The first time I reached past the sheer horror of the concept of death and wondered what the experience of dying might be like, I was about 15. I had just discovered gruesome aspects of the French Revolution, and how heads were neatly cut off the body by a guillotine.

I remember to this day the last words of Georges Danton on 5 April 1794, who allegedly said to his executioner: “Show my head to the people, it is worth seeing.” Years later, having become a cognitive neuroscientist, I started wondering to what extent a brain suddenly separated from the body could still perceive its environment and perhaps think.

Danton wanted his head to be shown, but could he see or hear the people? Was he conscious, even for a brief moment? How did his brain shut down?

On 14 June 2021, I was violently reminded of these questions. I set off to Marseille, France, having been summoned to Avignon by my mother because my brother was in a critical state a few days after having been suddenly diagnosed with terminal lung cancer. But when I landed, I was told my brother had passed away four hours earlier. An hour later, I found him perfectly still and beautiful, his head slightly turned to the side as if he were in a deep state of sleep. Only he was not breathing any more, and he was cold to the touch.

No matter how much I refused to believe it on that day, and during the several months that followed, my brother’s extraordinarily bright and creative mind had gone, vaporised, to remain palpable only in the artworks he left behind. Yet, in the last moment I was given to spend with his lifeless body in a hospital room, I felt the urge to speak to him.

And I did, despite 25 years of studying the human brain, and knowing perfectly well that about six minutes after the heart stops, and the blood supply to the brain is interrupted, the brain essentially dies. Then, deterioration reaches a point of no return, and core consciousness – our ability to feel that we are here and now, and to recognise the thoughts we have as our own – is lost. Could there have been anything of my beloved brother’s mind left to hear my voice and generate thoughts, five hours after he had passed away?

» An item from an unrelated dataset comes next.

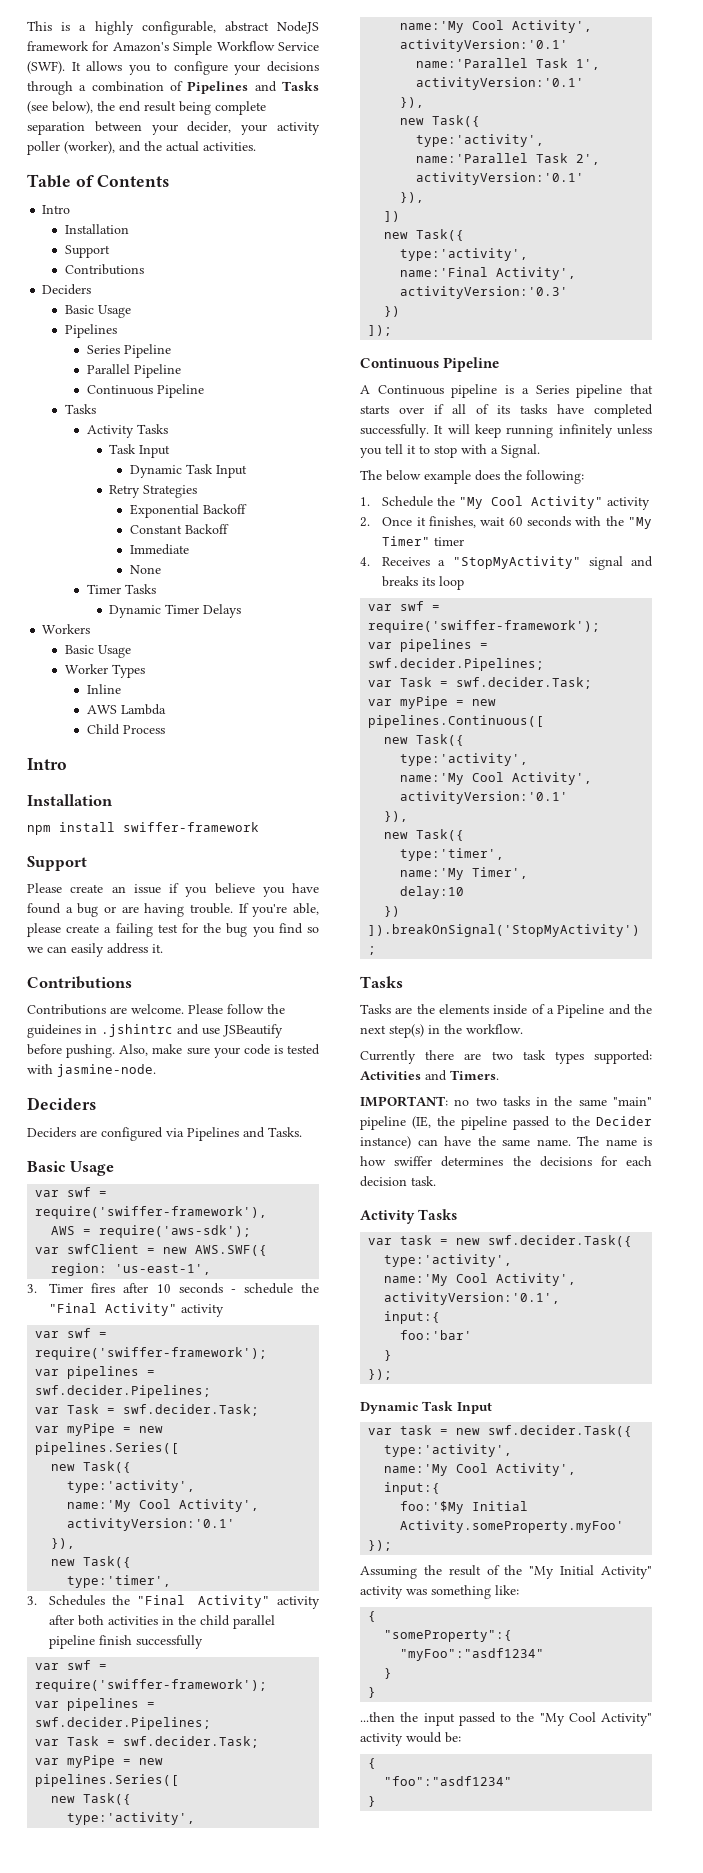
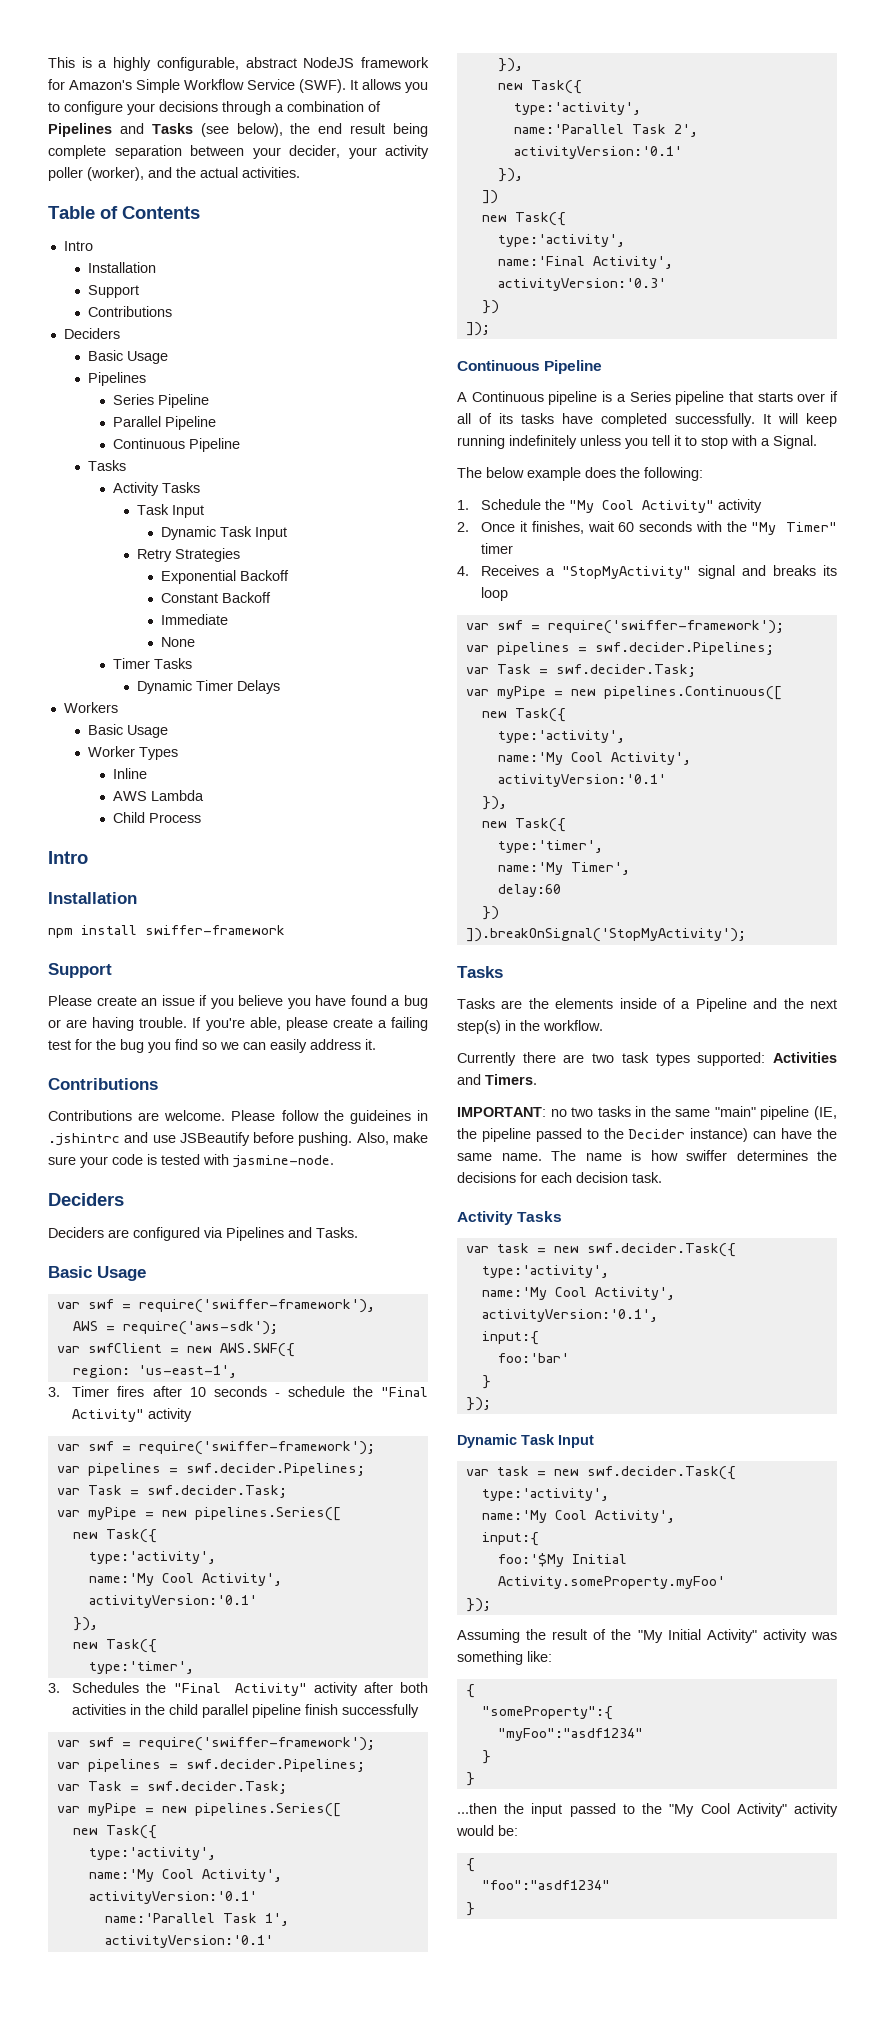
[558,424,613,438] infinitely -> [509,435,577,449] indefinitely
[400,886,465,899] delay:10 -> [497,884,561,897] delay:60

Some scientific experiments

Experiments have been conducted in an attempt to better understand reports from people who have had a near-death experience. Such an event has been associated with out-of-body experiences, a sense of profound bliss, a calling, or the perception of a light shining from above, but also with a profound sense of anxiety, or complete emptiness and silence. One key limitation of studies looking into such experiences is that they focus too much on the nature of the experiences themselves, and often overlook the events preceding them.

The researchers discovered that some brain waves, called alpha and gamma, changed pattern even after blood had stopped flowing to the brain

Some people, having undergone anaesthesia while in good shape, or having been involved in a sudden accident leading to instant loss of consciousness, have little reason to experience deep anxiety as their brain commences to shut down. On the contrary, someone who has a protracted history of serious illness might be more likely to get a rough ride.

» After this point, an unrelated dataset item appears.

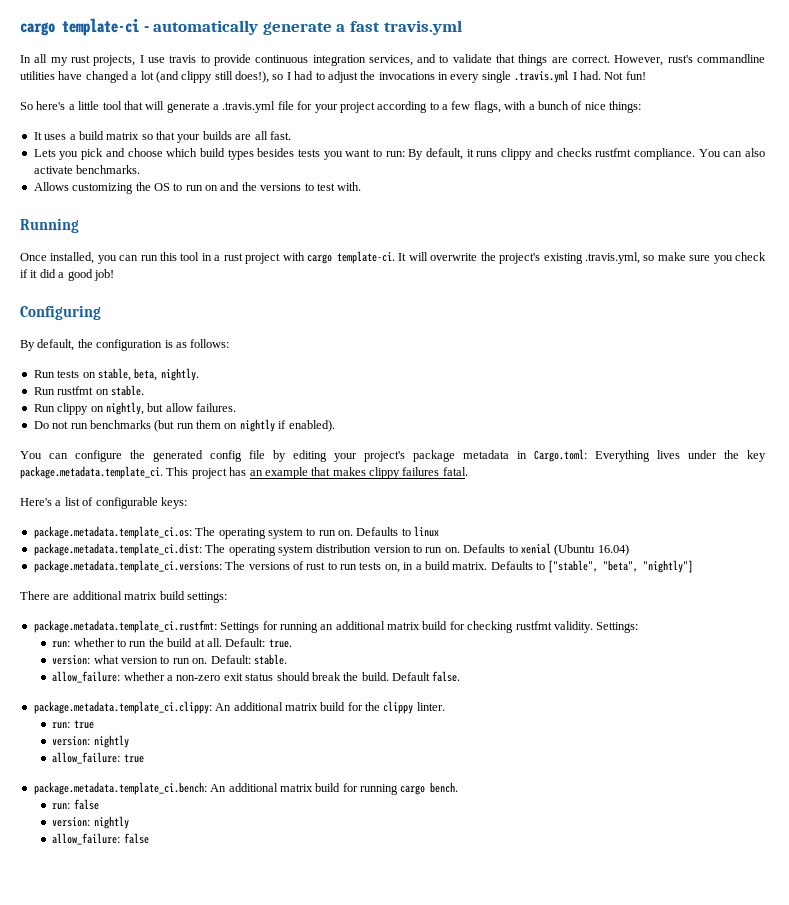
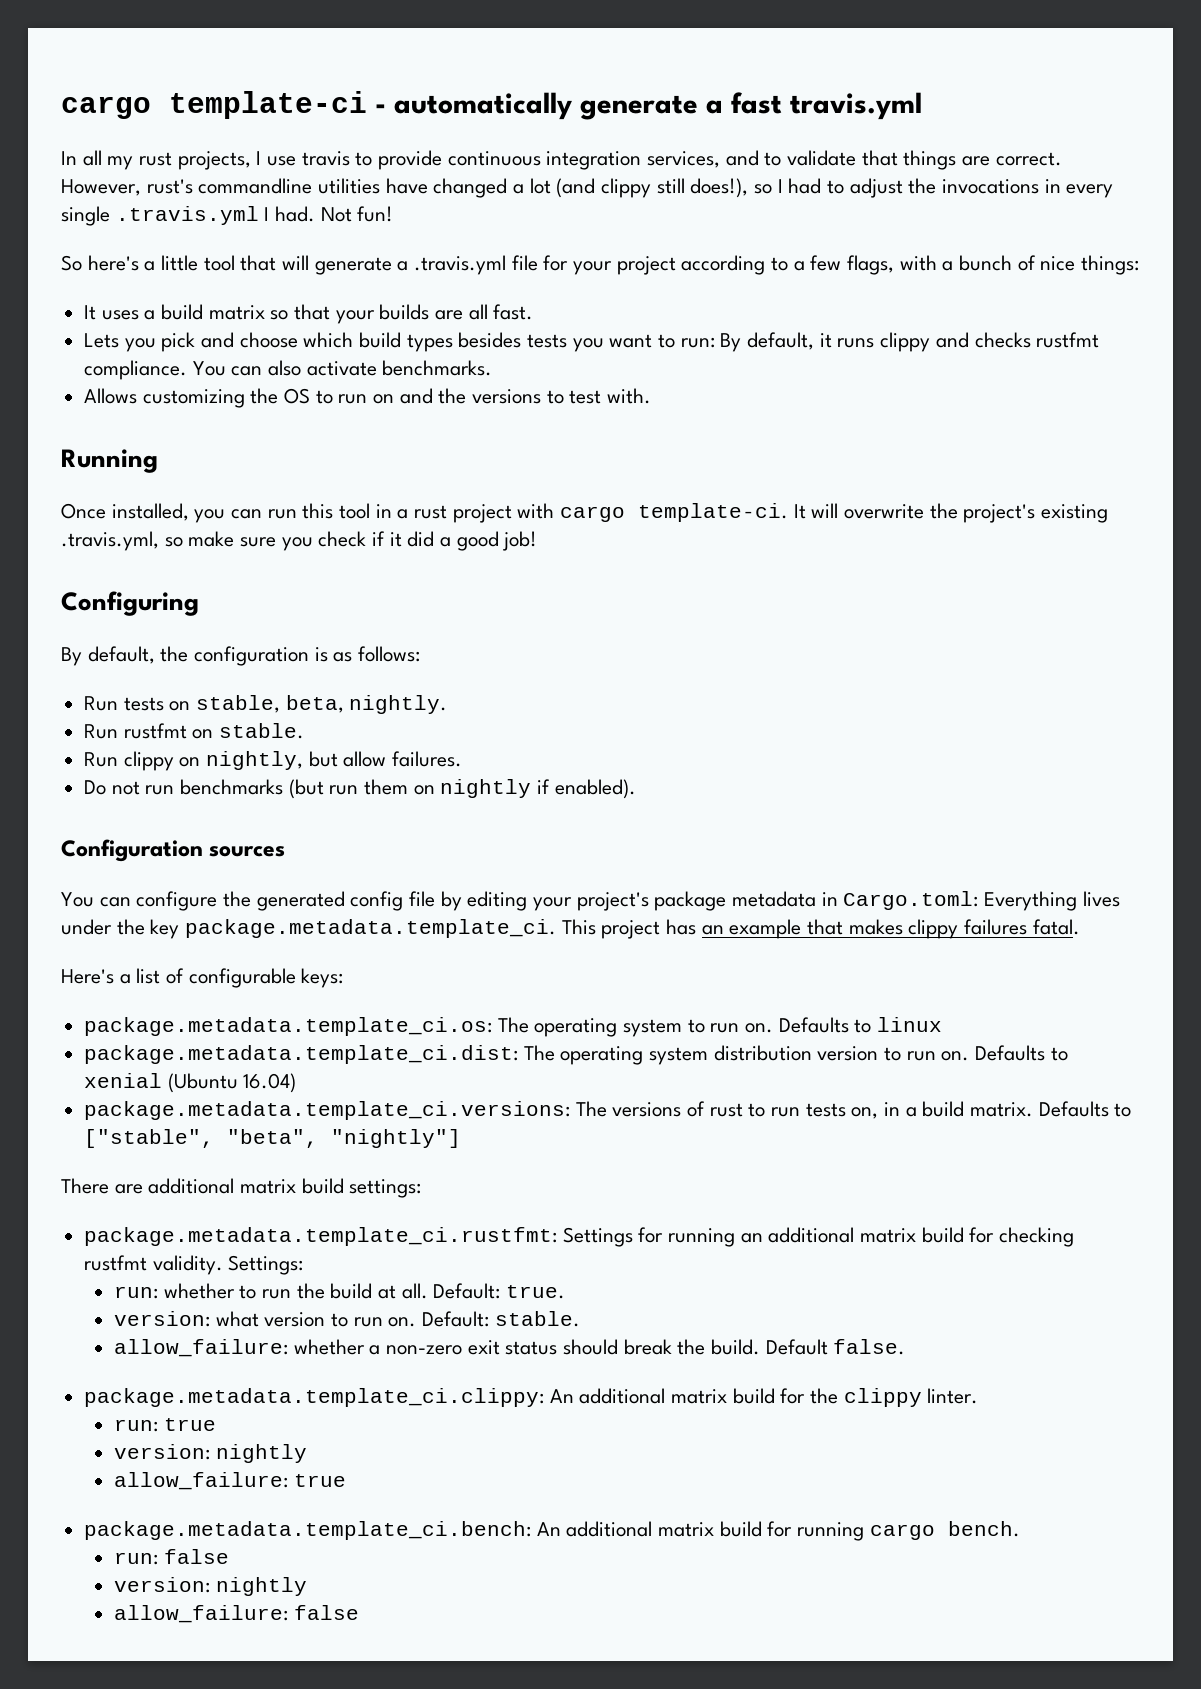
(335, 426) none -> [61,839,286,862] // Configuration sources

It isn’t easy to get permission to study what actually goes on in the brain during our last moments of life. But a recent paper examined electrical brain activity in an 87-year-old man who had suffered a head injury in a fall, as he passed away following a series of epileptic seizures and cardiac arrest. While this was the first publication of such data collected during the transition from life to death, the paper is highly speculative when it comes to possible “experiences of the mind” that accompany the transition to death.

The researchers discovered that some brain waves, called alpha and gamma, changed pattern even after blood had stopped flowing to the brain. “Given that cross-coupling between alpha and gamma activity is involved in cognitive processes and memory recall in healthy subjects, it is intriguing to speculate that such activity could support a last ‘recall of life’ that may take place in the near-death state,” they wrote.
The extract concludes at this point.